Type I interferon production by plasmacytoid dendritic cells and monocytes is triggered by viruses, but the level of production is controlled by distinct cytokines.

The principal interferon-alpha/beta (IFN-I)-producing cells are plasmacytoid dendritic cell (PDC) precursors belonging to the lymphoid lineage. Monocytes that can differentiate into dendritic cells (DC) also produce IFN-I, although much less than PDC, after interaction with infectious agents. We show that whereas viruses trigger these cells to produce IFN-I, the amount of IFN is tightly controlled by cytokines.
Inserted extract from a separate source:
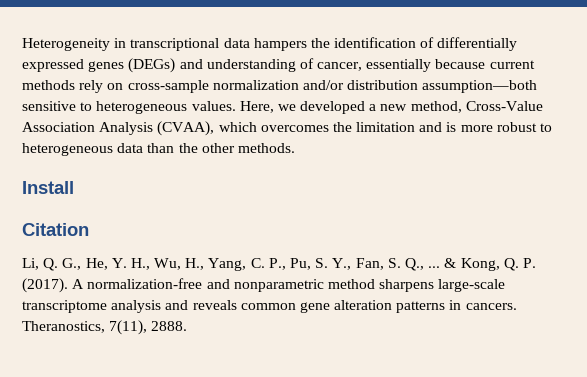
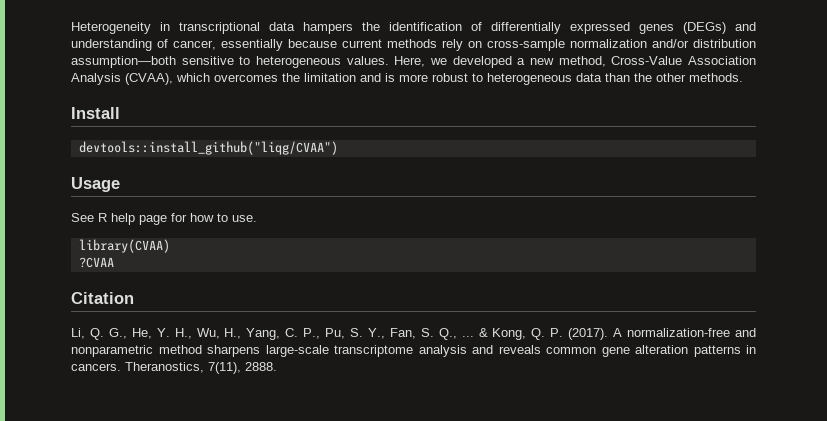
+ devtools::install_github("liqg/CVAA")
+ Usage
+ See R help page for how to use.
+ library(CVAA)
+ ?CVAA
Monocytes produced IFN-I in response to Sendai virus (SV) infection, and PDC responded to both SV and herpes simplex virus (HSV). All cytokines tested failed to induce production of IFN-I in the absence of infection. However, among 18 relevant cytokines, incubation of PDC with interleukin-4 (IL-4), IL-15, and IL-7 alone or in combination with IL-3 before infection, enhanced IFN-I secretion. At variance, IL-12 alone or in synergy with granulocyte-macrophage colony-stimulating factor (GM-CSF) was active on SV-infected but not on HSV-infected monocytes. Tumor necrosis factor-alpha (TNF-alpha) and IL-4 inhibited IFN-I production by PDC and monocytes, respectively, and IL-10 strongly inhibited IFN-I production in both cell lineages. The response of PDC to IL-7 and IL-15, which also activate natural killer (NK) cell maturation, further emphasizes the cooperation between these two cell subsets in the control of innate immunity.